_The task:_ Of all the entries below, retype only the lines from the one with "(350, 829) none" through the one with "[419,1558,520,1572] $INSTANCES ->", exactly as they appear.

_The input:_
══════
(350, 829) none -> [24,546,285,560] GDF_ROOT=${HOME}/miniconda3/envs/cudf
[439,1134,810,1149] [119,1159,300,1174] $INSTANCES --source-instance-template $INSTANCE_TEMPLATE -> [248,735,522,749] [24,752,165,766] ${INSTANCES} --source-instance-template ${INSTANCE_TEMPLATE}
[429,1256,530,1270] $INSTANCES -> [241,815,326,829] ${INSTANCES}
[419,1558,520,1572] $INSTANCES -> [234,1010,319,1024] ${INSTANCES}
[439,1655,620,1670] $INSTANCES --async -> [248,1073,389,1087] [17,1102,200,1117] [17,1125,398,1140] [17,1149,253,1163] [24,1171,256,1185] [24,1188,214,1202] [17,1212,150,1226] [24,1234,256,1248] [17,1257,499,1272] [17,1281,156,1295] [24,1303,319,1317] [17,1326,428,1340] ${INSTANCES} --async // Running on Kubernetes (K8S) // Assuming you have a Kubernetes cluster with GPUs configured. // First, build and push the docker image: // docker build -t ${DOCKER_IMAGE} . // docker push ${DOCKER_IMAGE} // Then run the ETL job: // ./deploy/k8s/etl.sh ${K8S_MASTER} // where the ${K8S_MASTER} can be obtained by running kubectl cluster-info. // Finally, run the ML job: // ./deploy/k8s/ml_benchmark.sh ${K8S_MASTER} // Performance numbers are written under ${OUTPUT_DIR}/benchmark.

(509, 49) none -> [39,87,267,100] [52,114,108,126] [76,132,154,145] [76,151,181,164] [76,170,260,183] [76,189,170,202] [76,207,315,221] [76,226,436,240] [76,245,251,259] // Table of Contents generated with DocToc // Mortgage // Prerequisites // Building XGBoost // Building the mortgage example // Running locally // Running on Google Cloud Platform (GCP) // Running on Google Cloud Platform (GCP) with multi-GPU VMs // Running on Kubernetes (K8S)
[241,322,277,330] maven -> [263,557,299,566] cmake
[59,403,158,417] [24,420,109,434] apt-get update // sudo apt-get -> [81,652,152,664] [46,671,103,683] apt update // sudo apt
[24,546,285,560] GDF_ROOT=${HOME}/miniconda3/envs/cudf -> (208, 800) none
══════
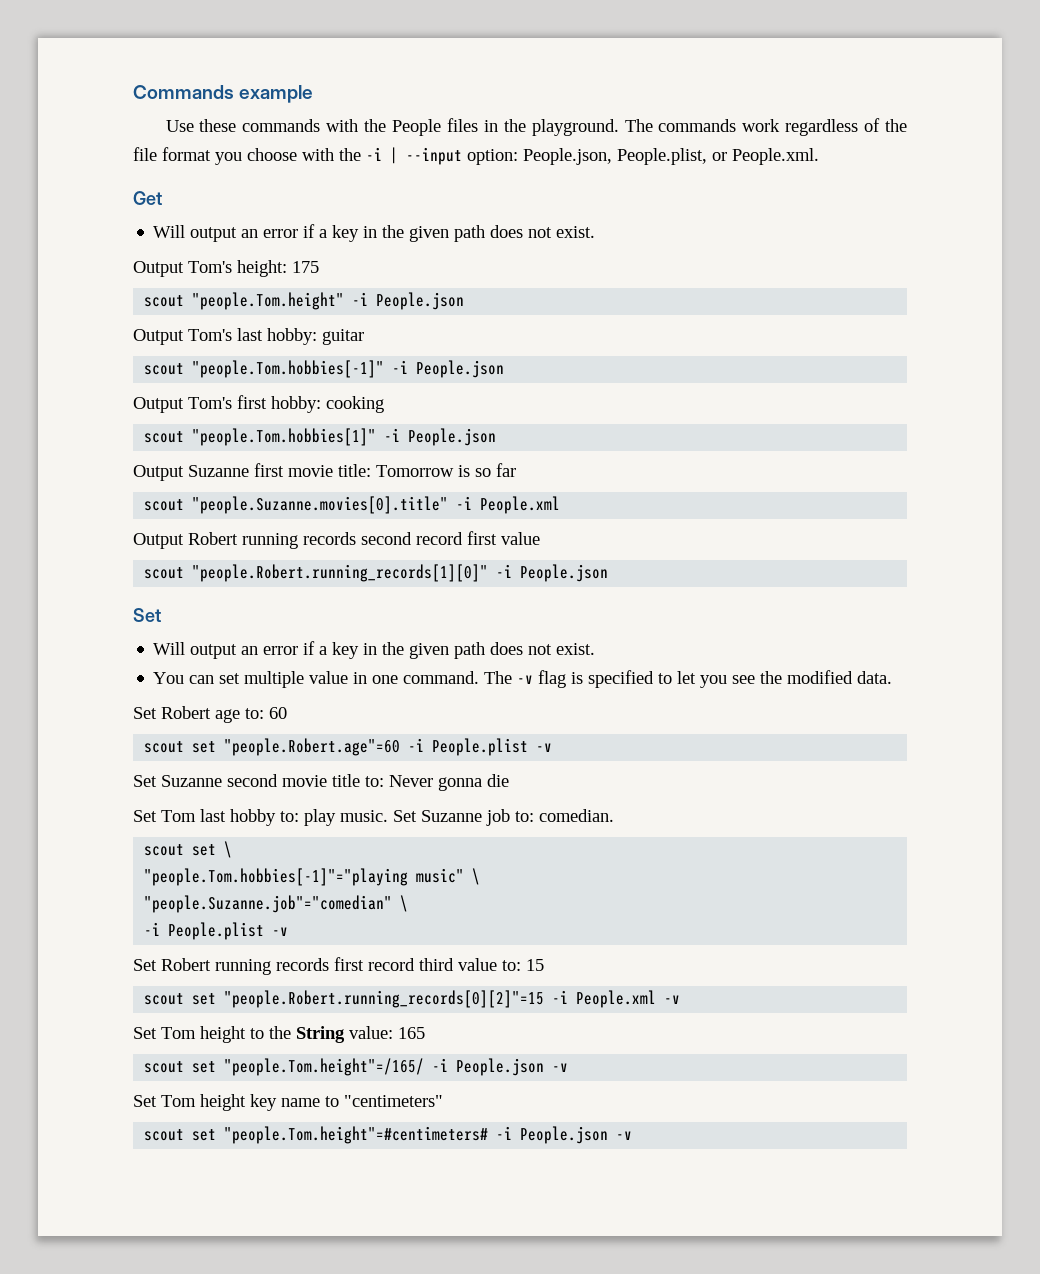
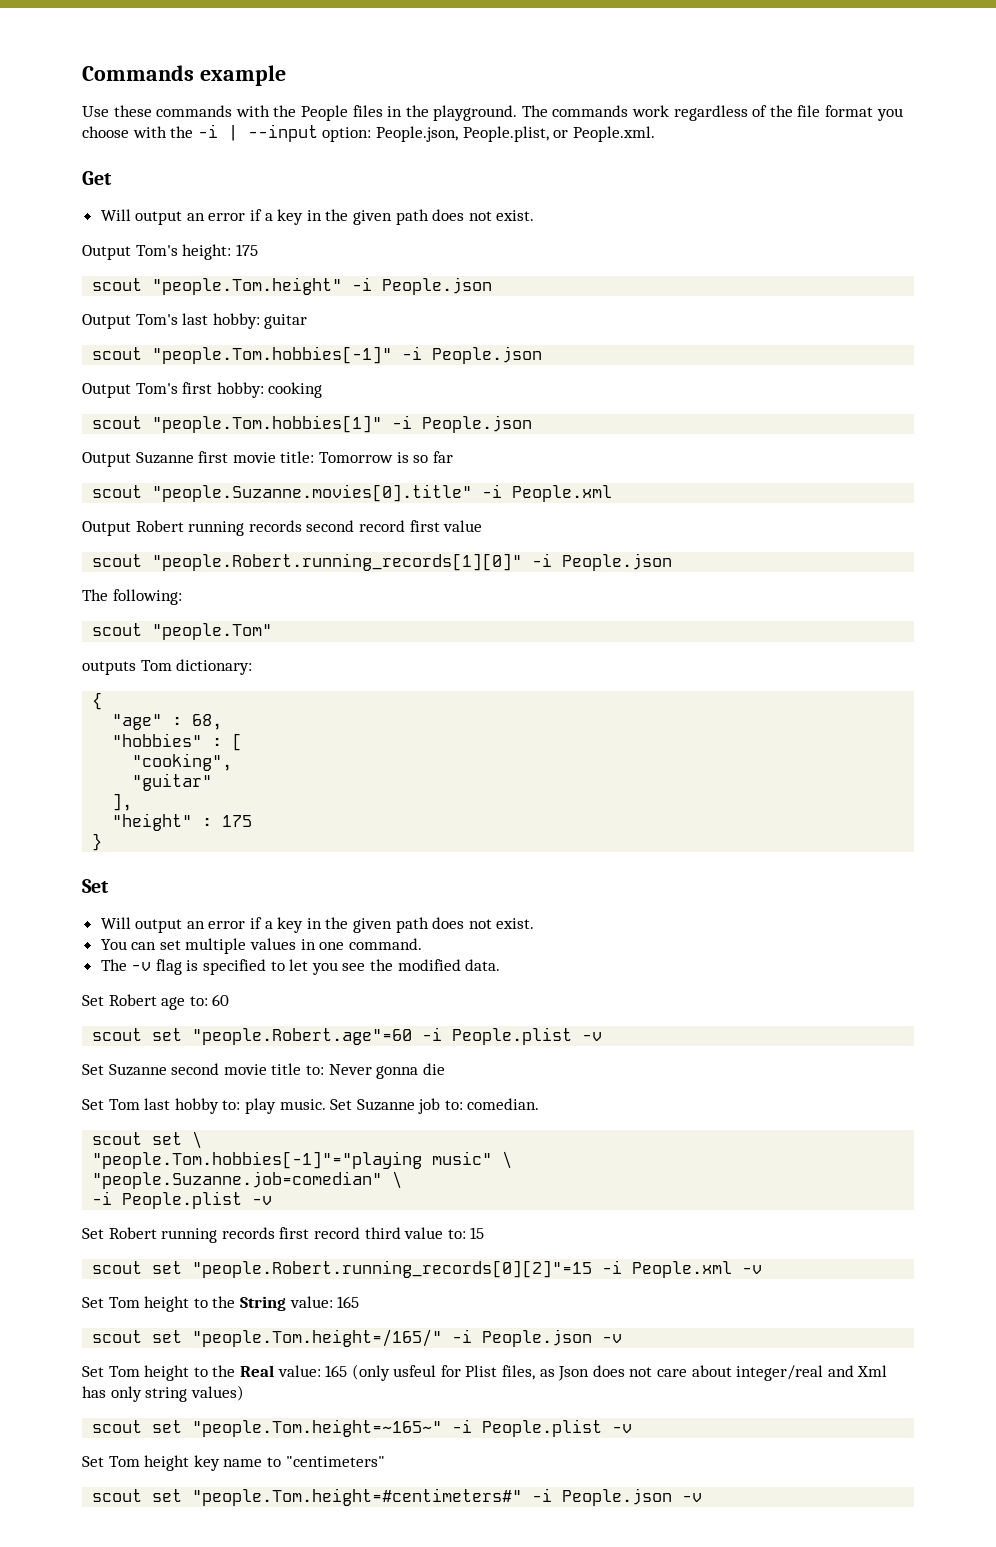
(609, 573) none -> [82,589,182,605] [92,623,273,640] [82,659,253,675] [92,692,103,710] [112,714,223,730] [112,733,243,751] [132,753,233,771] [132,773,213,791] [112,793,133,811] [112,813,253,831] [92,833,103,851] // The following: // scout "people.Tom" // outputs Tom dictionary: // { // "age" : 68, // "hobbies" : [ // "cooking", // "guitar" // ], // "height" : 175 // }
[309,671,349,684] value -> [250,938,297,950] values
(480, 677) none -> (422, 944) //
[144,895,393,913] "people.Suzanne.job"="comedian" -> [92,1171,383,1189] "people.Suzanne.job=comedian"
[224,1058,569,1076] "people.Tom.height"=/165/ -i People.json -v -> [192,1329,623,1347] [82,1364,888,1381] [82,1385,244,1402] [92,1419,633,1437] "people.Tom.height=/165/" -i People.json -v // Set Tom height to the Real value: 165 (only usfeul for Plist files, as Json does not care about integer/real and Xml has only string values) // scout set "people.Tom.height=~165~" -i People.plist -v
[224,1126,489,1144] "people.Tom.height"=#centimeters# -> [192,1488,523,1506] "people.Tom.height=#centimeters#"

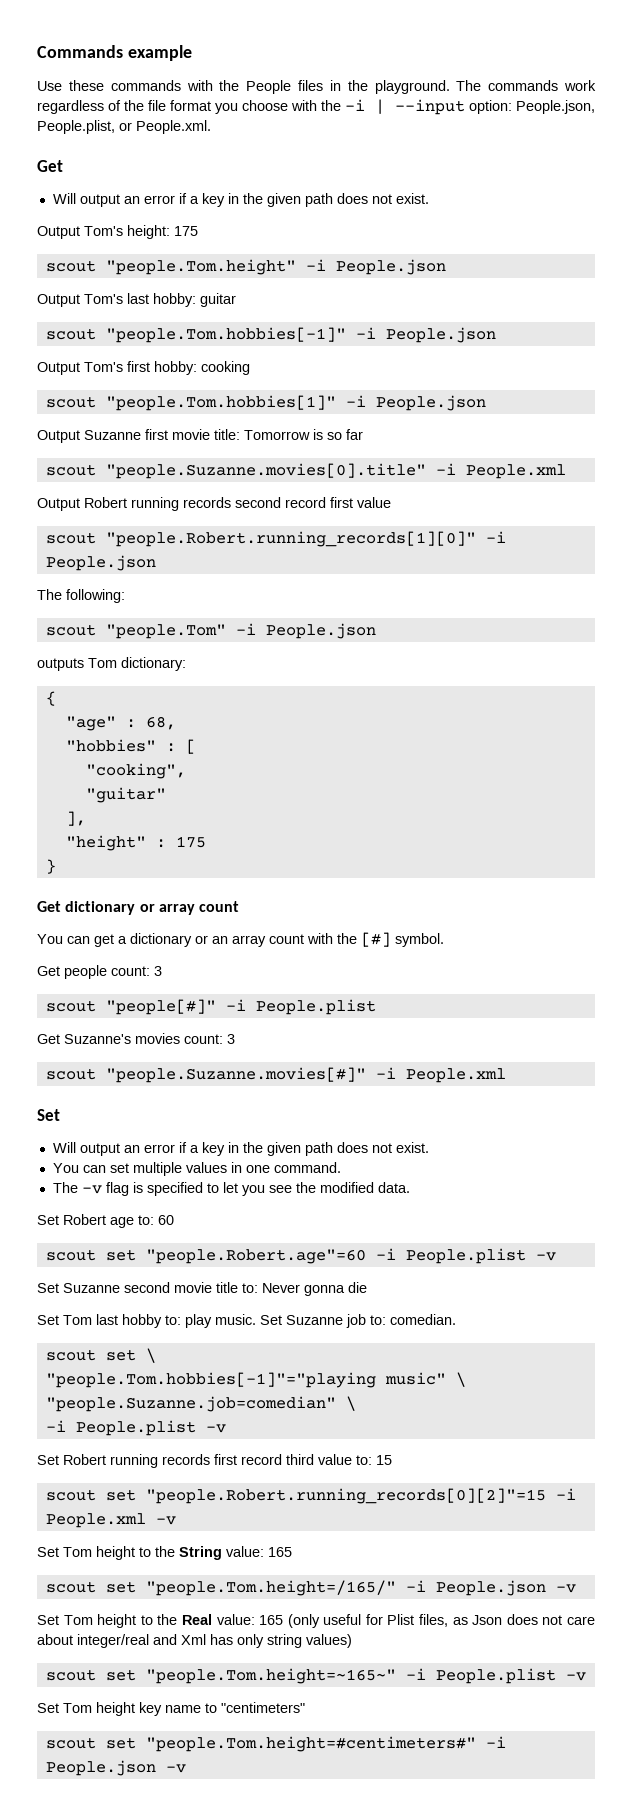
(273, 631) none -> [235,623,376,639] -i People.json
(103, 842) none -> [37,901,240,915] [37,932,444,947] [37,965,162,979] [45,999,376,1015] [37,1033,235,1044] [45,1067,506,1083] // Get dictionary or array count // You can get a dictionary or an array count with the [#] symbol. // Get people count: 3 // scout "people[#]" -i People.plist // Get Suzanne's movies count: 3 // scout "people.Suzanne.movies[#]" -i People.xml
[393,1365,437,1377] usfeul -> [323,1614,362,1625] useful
══════
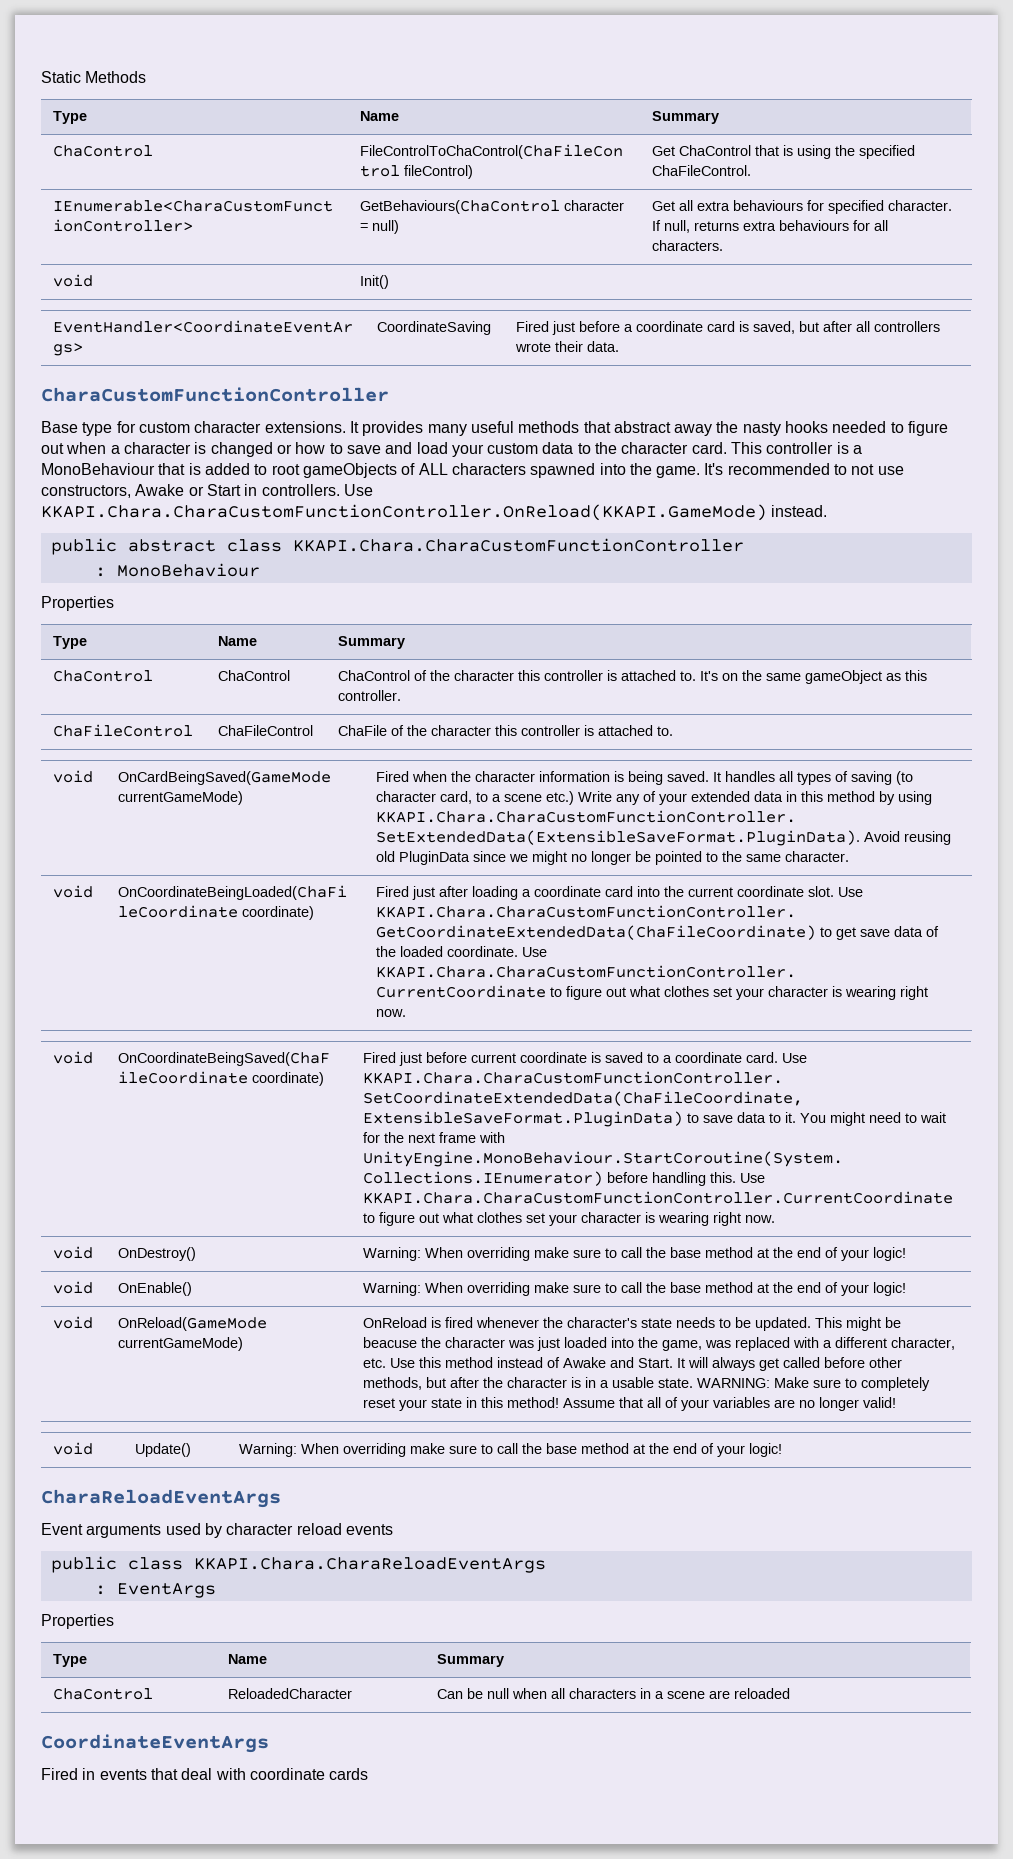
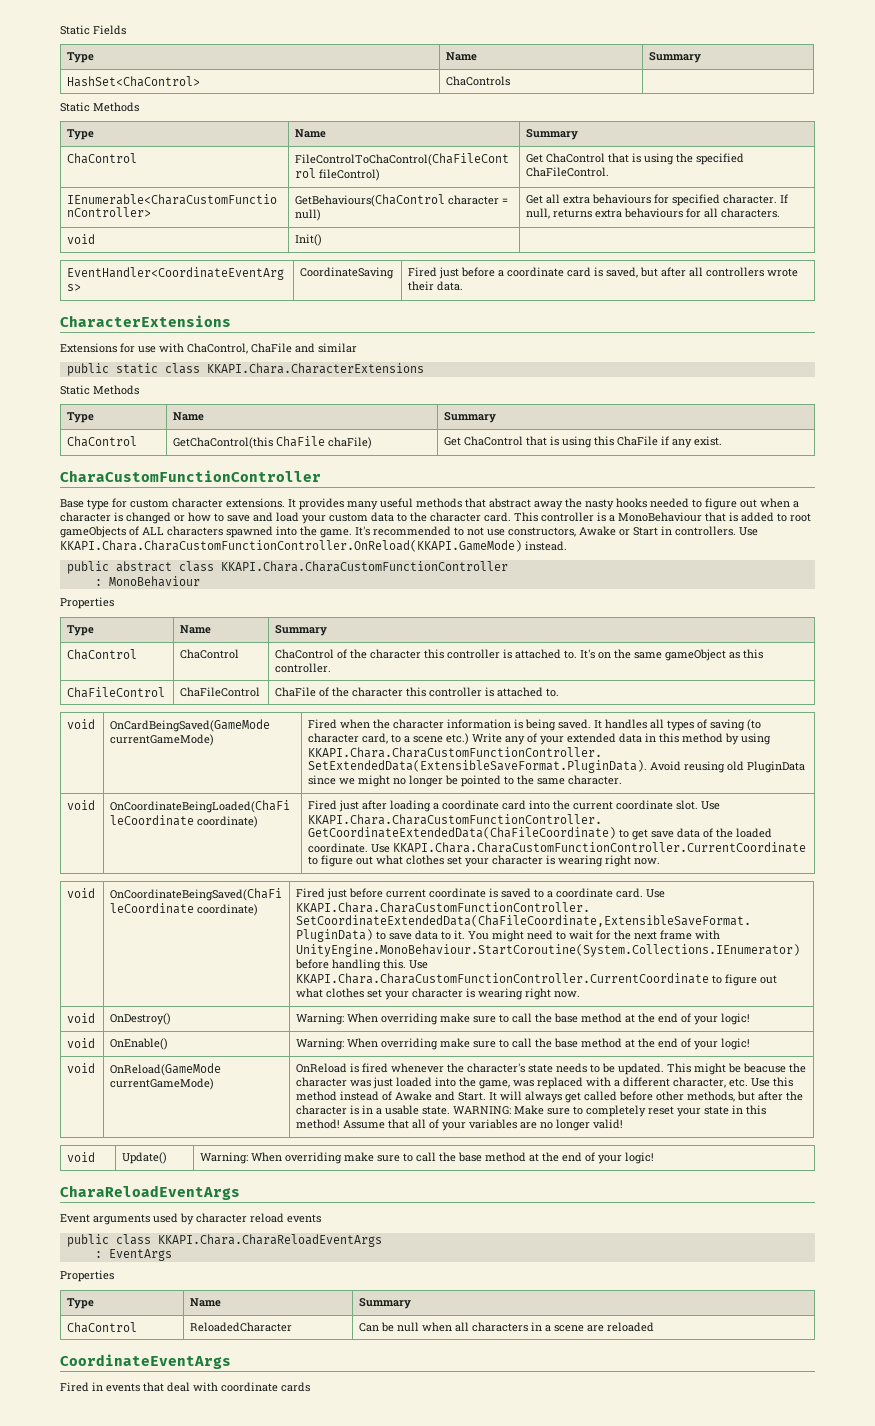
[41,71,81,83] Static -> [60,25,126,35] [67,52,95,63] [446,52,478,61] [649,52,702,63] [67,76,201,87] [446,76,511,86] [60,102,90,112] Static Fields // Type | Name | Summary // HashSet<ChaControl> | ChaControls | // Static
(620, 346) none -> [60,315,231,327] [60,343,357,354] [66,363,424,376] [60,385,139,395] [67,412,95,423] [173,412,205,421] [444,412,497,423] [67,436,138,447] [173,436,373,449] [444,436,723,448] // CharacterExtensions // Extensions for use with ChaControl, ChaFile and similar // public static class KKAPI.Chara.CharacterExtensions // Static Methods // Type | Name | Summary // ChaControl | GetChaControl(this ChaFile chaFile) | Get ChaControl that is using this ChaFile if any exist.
══════
_Result of this exercise:_
(350, 829) none -> [24,546,285,560] GDF_ROOT=${HOME}/miniconda3/envs/cudf
[439,1134,810,1149] [119,1159,300,1174] $INSTANCES --source-instance-template $INSTANCE_TEMPLATE -> [248,735,522,749] [24,752,165,766] ${INSTANCES} --source-instance-template ${INSTANCE_TEMPLATE}
[429,1256,530,1270] $INSTANCES -> [241,815,326,829] ${INSTANCES}
[419,1558,520,1572] $INSTANCES -> [234,1010,319,1024] ${INSTANCES}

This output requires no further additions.